Lay Down Your Weary Tune

This little-known 1963 Bob Dylan song popped up in my iPod Shuffle recently. It’s an ecstatic nature poem, vaguely Blake-ian, and I find it most remarkable for its unlikely metaphors, each describing the passage of a day in orchestral terms.

A lesser lyricist would have given us rain for drums and a trumpet for dawn. Leave it to Dylan to dare dawn as drums, seaweed as an organ, rain as trumpet, a tree as a banjo and a river as a harp. This song was recorded for “The Times They Are A-Changin'” and but didn’t make the final cut. It was first released on the collection “Biograph” twenty-two years later, in 1985.

Lay Down Your Weary Tune
by Bob Dylan

Struck by the sounds before the sun
I knew the night had gone
The morning breeze like a bugle blew
Against the drums of dawn

The ocean wild like an organ played
The seaweed wove its strands
The crashing waves like cymbals clashed
Against the rocks and sands

I stood unwound beneath the skies
And clouds unbound by laws
The crying rain like a trumpet sang
And asked for no applause

The last of leaves fell from the trees
And clung to a new love’s breast
The branches bare like a banjo played
To the winds that listened best

I gazed down in the river’s mirror
And watched its winding strum
The water smooth ran like a hymn
And like a harp did hum

Lay down your weary tune, lay down
Lay down the song you strum
And rest yourself beneath the strength of strings
No voice can hope to hum

I also like the verse that ends “and asked for no applause”, which gives the static imagery a mystical and emotional edge.

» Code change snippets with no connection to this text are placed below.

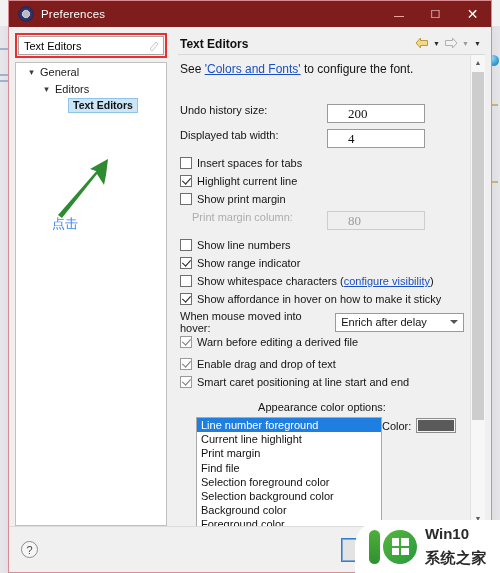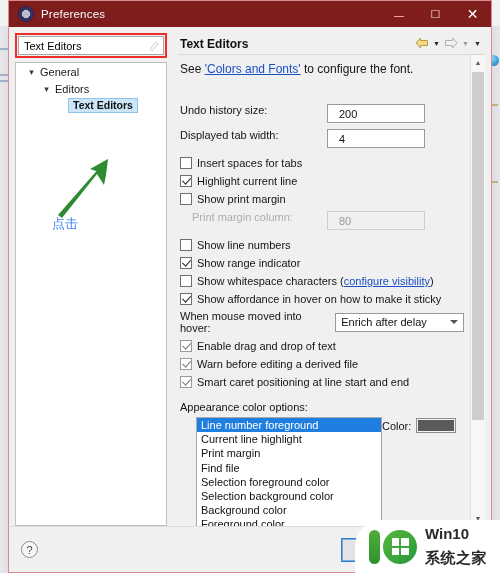--- a/index.html
+++ b/index.html
@@ -191,22 +191,22 @@
 
   .field-row {
     display: flex; align-items: flex-start;
     margin-bottom: 5px; height: 20px;
   }
   .field-label { width: 147px; flex: 0 0 147px; font-size: 11px; color: #141414; }
   .field-input {
     width: 98px; height: 19px;
     border: 1px solid #9a9a9a;
     background: #ffffff;
-    font-family: Liberation Sans, sans-serif; font-size: 11px;
-    color: #101010; padding: 0 11px; outline: none;
+    font-family: Liberation Serif, serif; font-size: 13px;
+    color: #101010; padding: 0 20px; outline: none;
   }
   .field-row.disabled .field-label { color: #adadad; padding-left: 12px; }
   .field-input.disabled {
     background: #efefef; border-color: #cdcdcd; color: #9c9c9c;
   }
 
   .cb-row { display: flex; align-items: center; height: 18px; font-size: 11px; color: #141414; }
   .cb {
     width: 12px; height: 12px; flex: 0 0 12px;
     border: 1px solid #6e6e6e; background: #fff;
@@ -230,21 +230,21 @@
     display: flex; align-items: center; position: relative;
     font-size: 11px; color: #111; padding-left: 5px;
   }
   .combo .arrow {
     position: absolute; right: 5px; top: 6px;
     width: 0; height: 0;
     border-left: 4px solid transparent; border-right: 4px solid transparent;
     border-top: 4px solid #555;
   }
 
-  .section-label { font-size: 11px; color: #141414; margin: 10px 0 4px 0; }
+  .section-label { font-size: 11px; color: #141414; margin: 10px 0 4px 0; text-align: center; }
 
   .list-area { display: flex; align-items: flex-start; padding-left: 16px; }
   .listbox {
     width: 186px; height: 128px;
     background: #ffffff;
     border: 1px solid #aaaaaa;
     overflow: hidden;
   }
   .list-item {
     height: 14.2px; line-height: 14.2px;
@@ -482,27 +482,27 @@
           </div>
 
           <div class="combo-row">
             <span class="combo-label">When mouse moved into hover:</span>
             <div class="combo">
               <span>Enrich after delay</span>
               <span class="arrow"></span>
             </div>
           </div>
 
+          <div class="cb-row">
+            <span class="cb greyed checked"></span>
+            <span>Warn before editing a derived file</span>
+          </div>
           <div class="cb-row" style="margin-top:4px">
             <span class="cb greyed checked"></span>
             <span>Enable drag and drop of text</span>
-          </div>
-          <div class="cb-row">
-            <span class="cb greyed checked"></span>
-            <span>Warn before editing a derived file</span>
           </div>
           <div class="cb-row">
             <span class="cb greyed checked"></span>
             <span>Smart caret positioning at line start and end</span>
           </div>
 
           <div class="section-label">Appearance color options:</div>
 
           <div class="list-area">
             <div class="listbox">

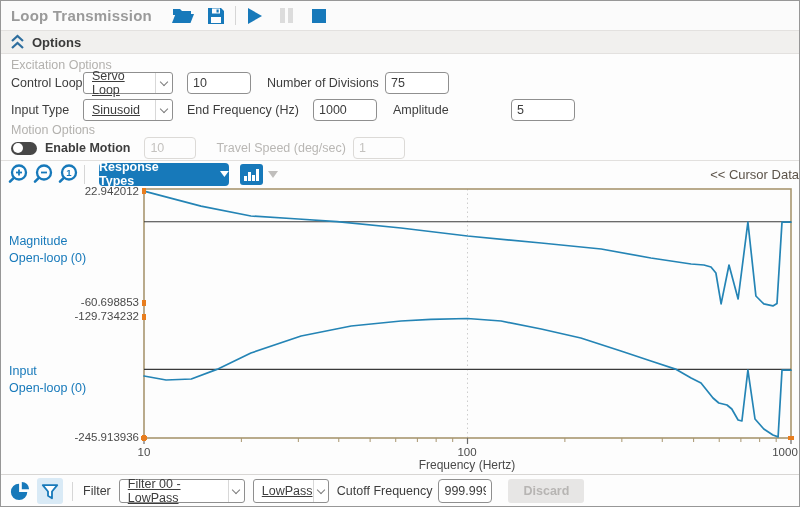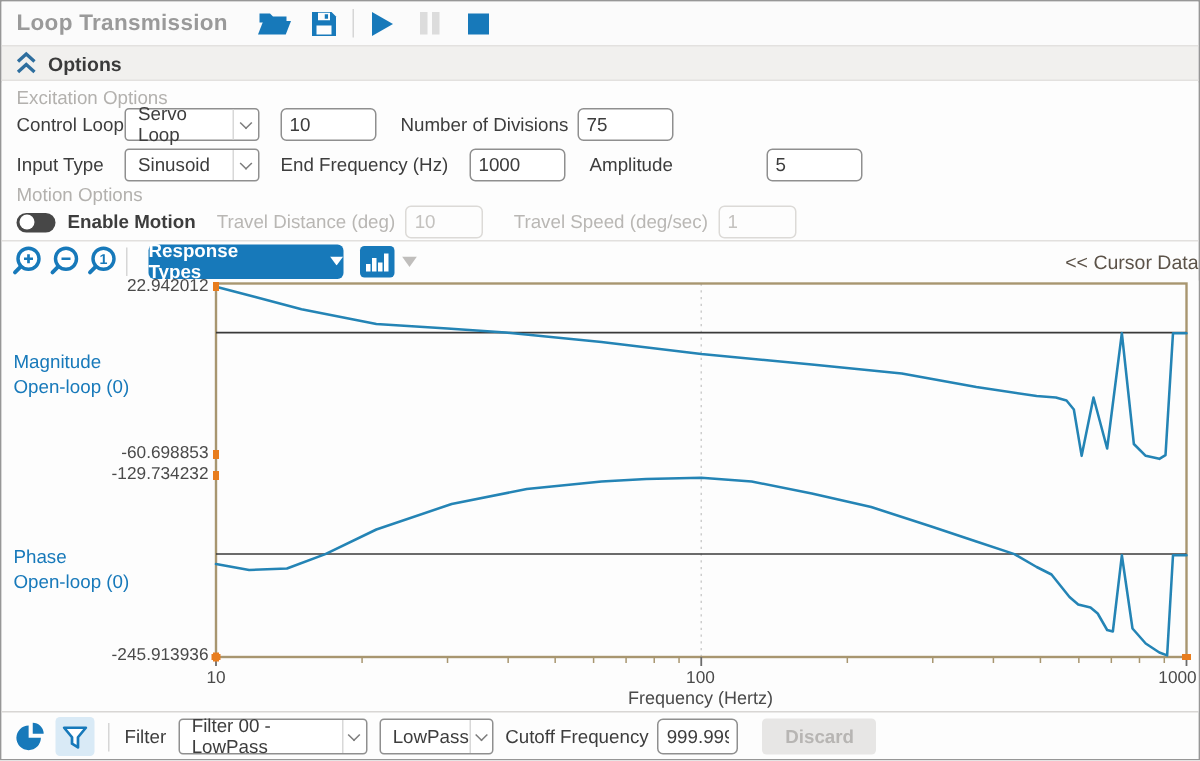--- a/index.html
+++ b/index.html
@@ -22,21 +22,21 @@
   
   #opt-panel { position: absolute; top: 54px; left: 0; width: 100%; height: 105px; background: #fdfdfd; }
   .section-label { color: #b3b1ae; font-size: 12.5px; }
   .opt-row { display: flex; align-items: center; position: absolute; left: 10px; height: 22px; }
   .lbl { color: #3d3d3d; }
   .lbl-dim { color: #b9b7b4; }
   .c1 { width: 72px; }
   .c2 { width: 126px; }
   .c3 { width: 118px; }
   .sel { height: 22px; background: #fff; border: 1px solid #8f8f8f; border-radius: 3px;
-    display: flex; align-items: center; justify-content: space-between; padding-left: 8px; cursor: pointer; }
+    display: flex; align-items: center; justify-content: space-between; padding-left: 8px; cursor: pointer; text-decoration: underline; }
   .sel .chevbox { width: 17px; height: 100%; border-left: 1px solid #d8d8d8; display: flex; align-items: center; justify-content: center; }
   .chev { width: 6px; height: 6px; border-right: 1.5px solid #7c7c7c; border-bottom: 1.5px solid #7c7c7c; transform: rotate(45deg); margin-top: -3px; }
   .inp { height: 22px; border: 1px solid #8f8f8f; border-radius: 4px; padding: 0 5px; font-size: 12.5px;
     font-family: "Liberation Sans", sans-serif; color: #3d3d3d; background: #fff; outline: none; }
   .inp:disabled { border-color: #dcdad7; color: #c4c2bf; background: #fdfdfd; }
   .toggle { width: 26px; height: 13px; background: #474747; border-radius: 7px; position: relative; cursor: pointer; }
   .toggle .knob { position: absolute; left: 1.5px; top: 1.5px; width: 10px; height: 10px; border-radius: 50%; background: #fff; }
   
   #chart-toolbar { position: absolute; top: 159px; left: 0; width: 100%; height: 27px; border-top: 1px solid #e2e0de;
     display: flex; align-items: center; background: #fdfdfd; }
@@ -142,21 +142,20 @@
       <input class="inp" style="width: 64px;" value="5">
     </div>
 
     <div class="section-label abs" style="left:10px; top:68px">Motion Options</div>
 
     <div class="opt-row" style="top:82px">
       <div class="toggle" style="margin-right:8px">
           <div class="knob"></div>
         </div>
       <span class="lbl" style="font-weight:bold; margin-right:14px">Enable Motion</span>
-      <span class="lbl-dim" style="margin-right:7px">Travel Distance (deg)</span>
       <input class="inp" style="width: 52px; margin-right: 20px;" disabled="" value="10">
       <span class="lbl-dim" style="margin-right:7px">Travel Speed (deg/sec)</span>
       <input class="inp" style="width: 52px;" disabled="" value="1">
     </div>
   </div>
 
   <div id="chart-toolbar">
     <div class="zoom-btn" style="margin-left:4px">
       <svg width="22" height="22" viewBox="0 0 22 22">
         <circle cx="12" cy="9.5" r="7" fill="#fff" stroke="#1779ba" stroke-width="2.3"></circle>
@@ -238,21 +237,21 @@
     <div class="ylab" style="top:-2px">22.942012</div>
     <div class="ylab" style="top:109px">-60.698853</div>
     <div class="ylab" style="top:123px">-129.734232</div>
     <div class="ylab" style="top:244px">-245.913936</div>
 
     <div class="axis-name" style="top:46px">
       <div>Magnitude</div>
       <div>Open-loop (0)</div>
     </div>
     <div class="axis-name" style="top:176px">
-      <div>Phase</div>
+      <div>Input</div>
       <div>Open-loop (0)</div>
     </div>
 
     <div class="xtick" style="left:143px; top:259px">10</div>
     <div class="xtick" style="left:466px; top:259px">100</div>
     <div class="xtick" style="left:784px; top:259px">1000</div>
     <div id="xaxis-title" style="left:466px; top:271px">Frequency (Hertz)</div>
   </div>
 
   <div id="filter-bar">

(Note: as I often do when printing song lyrics as poetry, I delay the repeating chorus until the end of the poem above. I think this helps to show lyrics like these to their best advantage when they are presented in poetic form.)

5 Responses

  1. One of my all-time favorite
    One of my all-time favorite Dylan tunes. It’s also the one I use most often as a counterpoint to the old “Dylan can’t sing” argument. His voice just absolutely soars on this one.

  2. One of my favorites to play
    One of my favorites to play at open mikes.

    See my inspiration to it below:

    MUSIC IN THE AIR
    By Steve Plonk

    Within “Durty Nelly’s” a local Irish pub

  3. Levi, you’ve got to check out
    Levi, you’ve got to check out The Weakerthans. John K. Samson writes the most hooky lyrics with bizarre images, pretty much the only rival (next to L.Cohen) to the Dylan lyric above. “You are a radio. You are an open door. I am a faulty string of blue christmas lights. You swim through frequencies.You let that stranger in, as I’m blinking off and on and off again.”

  4. “You are the actor,
    Your

    “You are the actor,
    Your psyche is the stage,
    Everything is surreal,
    God is the ultimate audience.”

    So tune in to the radio and let
    the channel and wall of sound
    envelope you. Write down your
    tune for all to see.

  5. Hey thanks J Jenkins, I
    Hey thanks J Jenkins, I downloaded some tunes and absolutely love the Weakerthans…great lyrics!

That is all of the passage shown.